Zusätzliche Meldungen ans Heer: Panzerbataillon 413 und Logistikbataillon 142 der Panzergrenadierbrigade 41, Vorpommern, melden sich unverzüglich beim zuständigen Kommandeur in Torgelow oder einer übergeordneten Dienststelle. Aufklärungsbataillon 6, Oberstleutnant Friedrich-Wilhelm Prinzl, wird nach Straußberg –«
Max drehte den Ton ab. Ganz offensichtlich gingen sie diese Durchsagen nichts an. Er bewunderte die Nachrichtensprecherin, die bis auf ein paar kleinere Schnitzer ihre Arbeit erledigte, als gäbe sie den Seewetterbericht durch. Ihm wäre schon nach drei Sätzen die Luft weggeblieben.
»Krass«, meinte er nach einer Weile, um das allgemeine Schweigen zu unterbrechen, das sich breitgemacht hatte. »Ausgerechnet Strucke.«
Nina schien das aufzuregen.
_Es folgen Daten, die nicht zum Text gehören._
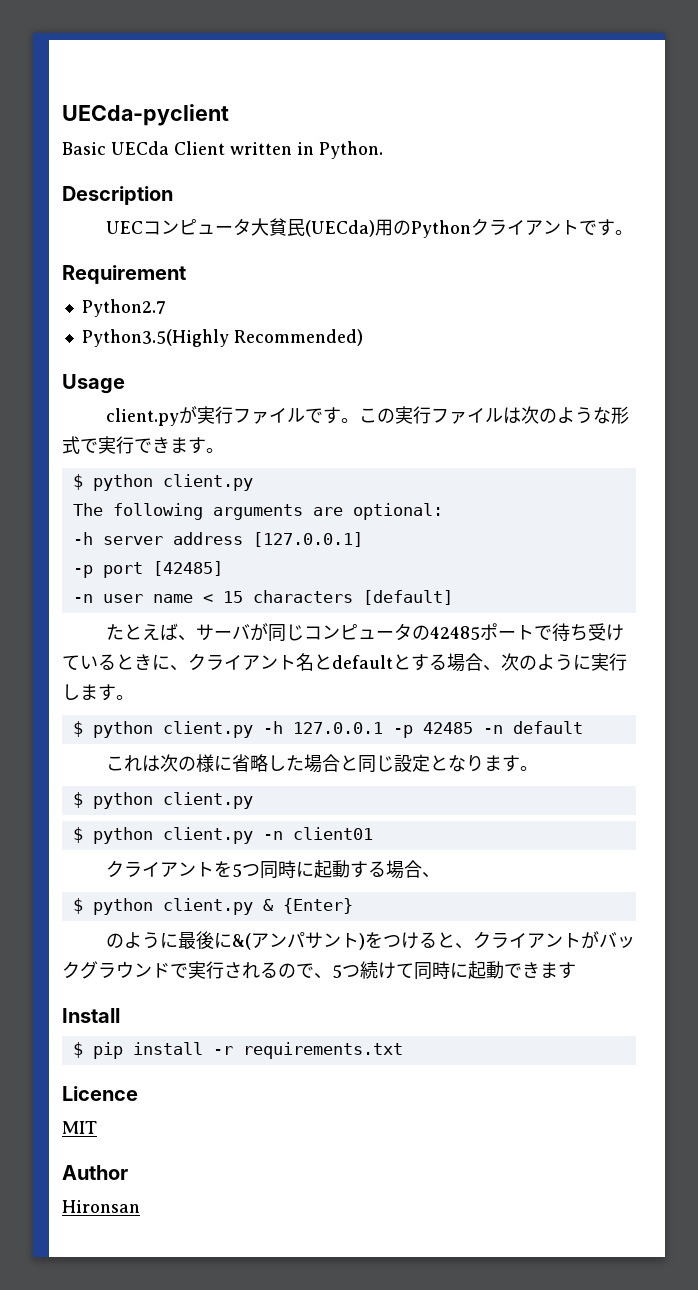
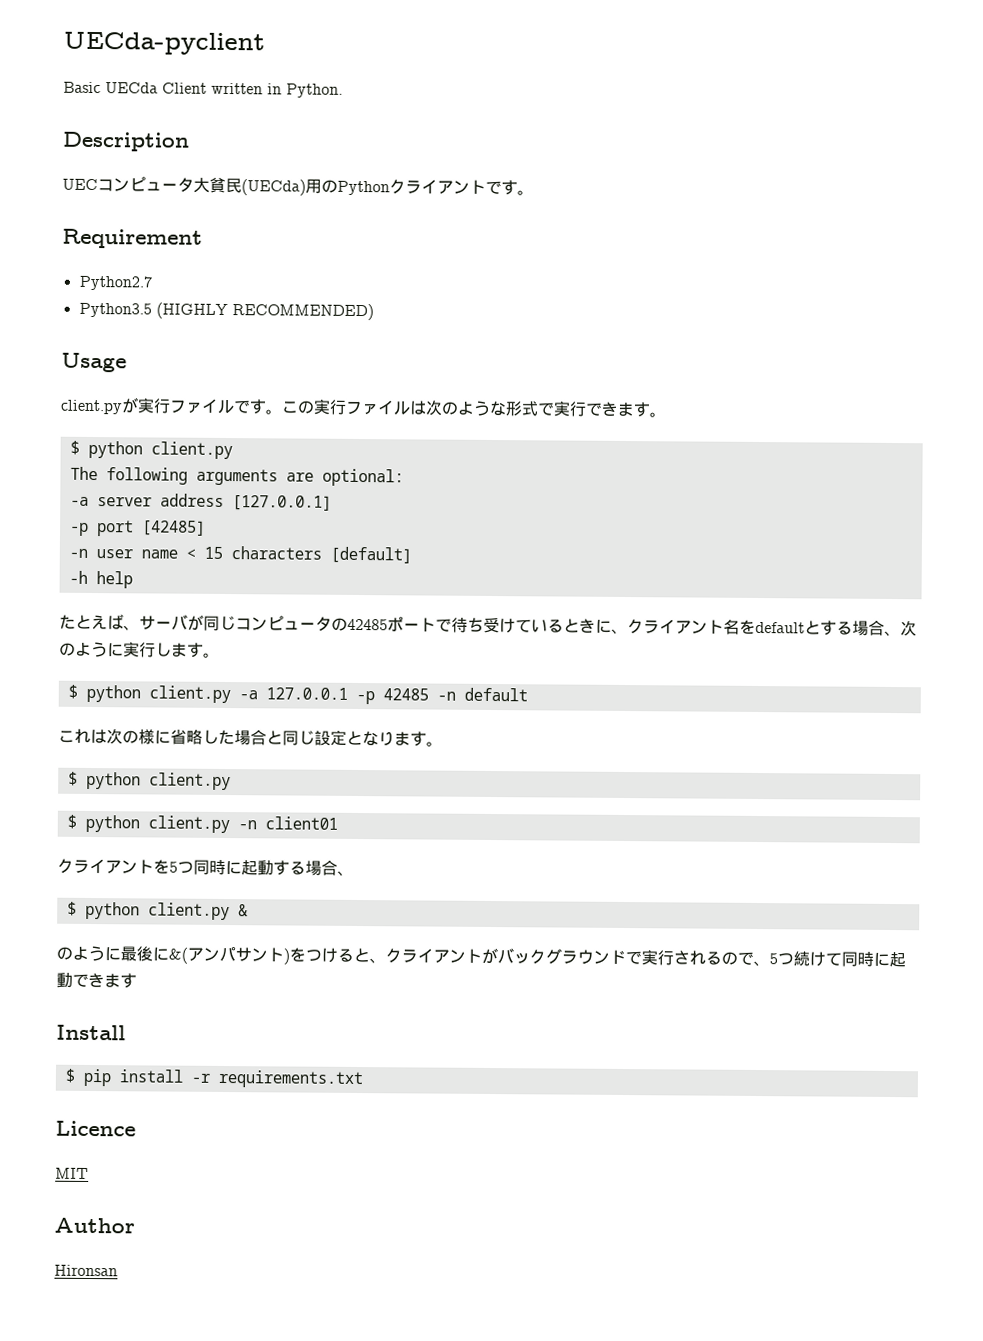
[81,329,363,347] Python3.5(Highly Recommended) -> [78,302,374,321] Python3.5 (HIGHLY RECOMMENDED)
[72,532,93,545] -h -> [69,496,89,506] -a
(453, 597) none -> [68,570,133,589] // -h help
[314,654,332,670] と -> [739,619,756,634] を
[262,721,283,734] -h -> [238,690,258,700] -a
[282,898,353,914] {Enter} -> (248, 910) none

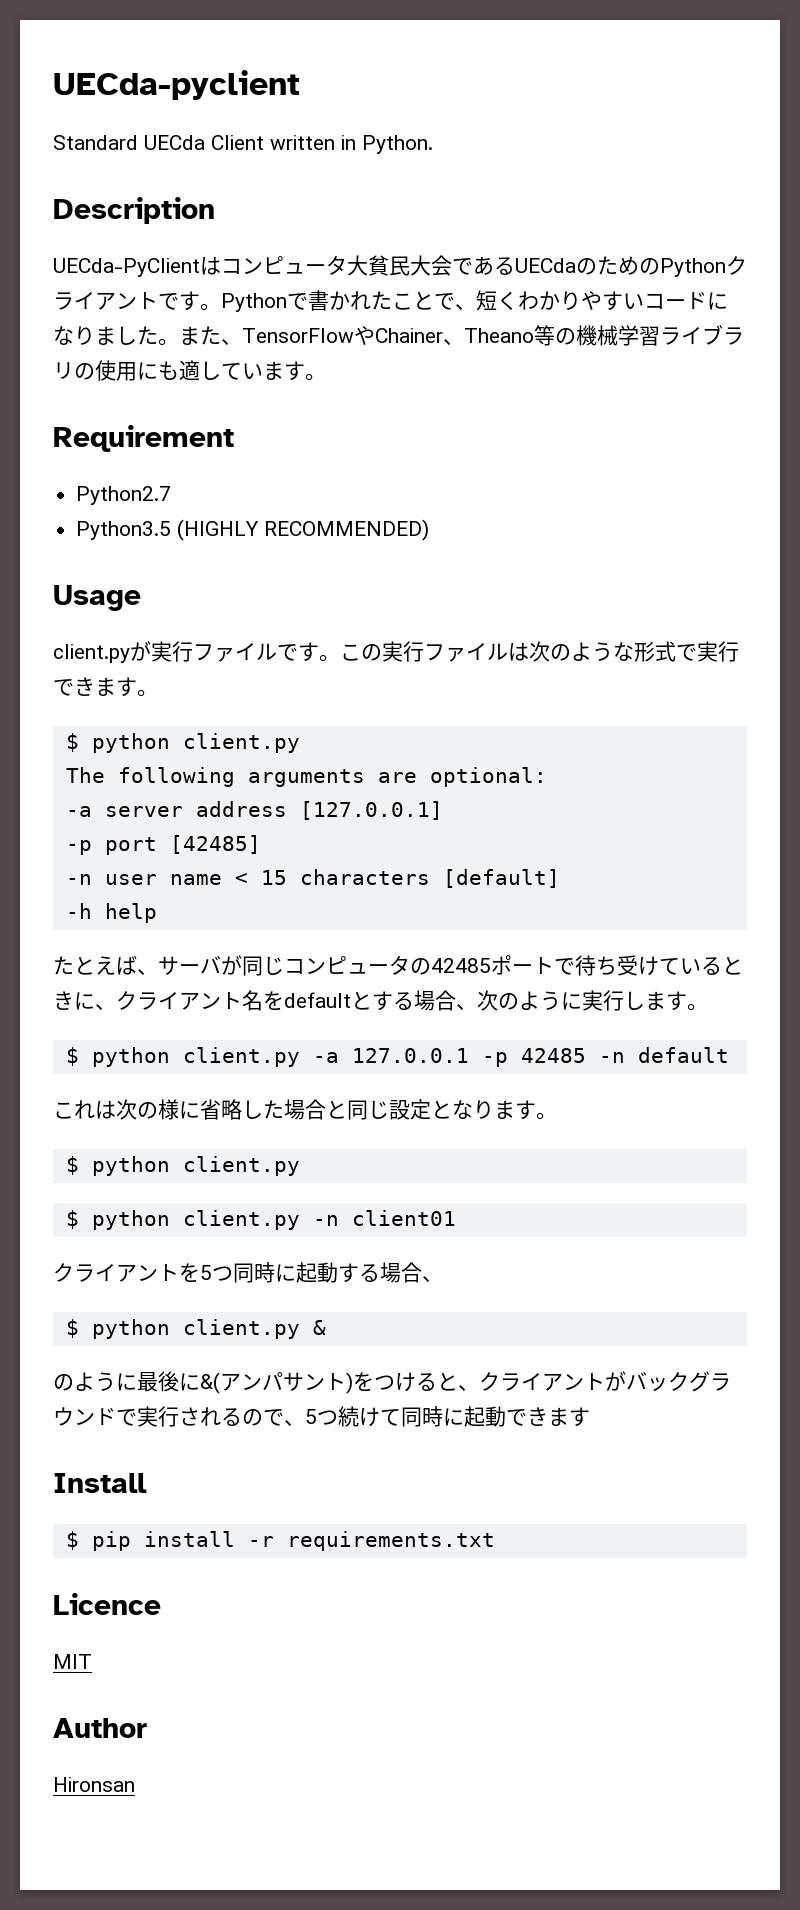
[63,81,101,94] Basic -> [53,135,138,150] Standard
[62,178,98,191] UEC -> [53,256,221,277] UECda-PyClientは
[241,178,322,196] (UECda)用 -> [410,255,639,276] 大会であるUECdaのため
(534, 193) none -> [221,290,728,312] [53,325,744,346] [53,360,326,381] Pythonで書かれたことで、短くわかりやすいコードになりました。また、TensorFlowやChainer、Theano等の機械学習ライブラリの使用にも適しています。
Sie strich sich die blonden Haare aus dem Gesicht und erwiderte zornig: »Ist das alles, was dir dazu einfällt? Wir sind von Außerirdischen erobert und besetzt worden, fast die ganze Regierung ist verschwunden, und du sagst einfach nur ›krass‹?«
»Und was soll ich sonst sagen?«, verteidigte er sich. »Oder findest du das nicht krass?«
Wenn sie sich über diese Durchsage schon aufregte, dann war er wirklich froh, ihr nichts von den Neuigkeiten verraten zu haben, die er mit Tobi aus den Überresten des Internets gefischt hatte. Dabei war er eigentlich nicht der Typ, der vor seiner Freundin Geheimnisse hatte – bis auf die genauen Mengen an Gras, die er mitunter in der Wohnung deponierte und die ganz gewiss nicht mehr zum Eigenkonsum deklariert werden konnten. Nina schmollte, er kannte diesen trotzigen Ausdruck auf ihren Lippen nur allzu gut, als sie erwiderte: »Du hättest vielleicht etwas sagen können, was irgendwie angemessener ist.«
»So wie Strucke?«, konterte er, und verzog das Gesicht zu einer Grimasse aus gespielter Trauer. »In all dieser Tragödie müssen wir unsere Chance begreifen, eine –«
»Zieh nicht immer alles in Lächerliche!«, fiel sie ihm ins Wort. »Das ist verdammt ernst! Ich bin mir nicht mal sicher, ob er das darf.«
»Was meinst du damit?«
Sie schüttelte den Kopf und versuchte, sich die passenden Artikel aus dem Grundgesetz ins Gedächtnis zu rufen. Immerhin studierte sie Politikwissenschaft. Um so mehr ärgerte sie sich über die Gedächtnislücke.
»Die Sprecherin hat zum Beispiel Befehle an die Landespolizei durchgegeben, die sie dem Bund unterstellen, aber ich glaube, dass er das gar nicht bestimmen kann. Und ich habe Zweifel, ob der Gemeinsame Ausschuss so schnell einen neuen Bundeskanzler wählen darf.«
Max hob die Augenbrauen und witterte eine Chance zur Versöhnung. »Ich weiß nicht mal, was der ›Gemeinsame Ausschuss‹ ist«, gestand er ein.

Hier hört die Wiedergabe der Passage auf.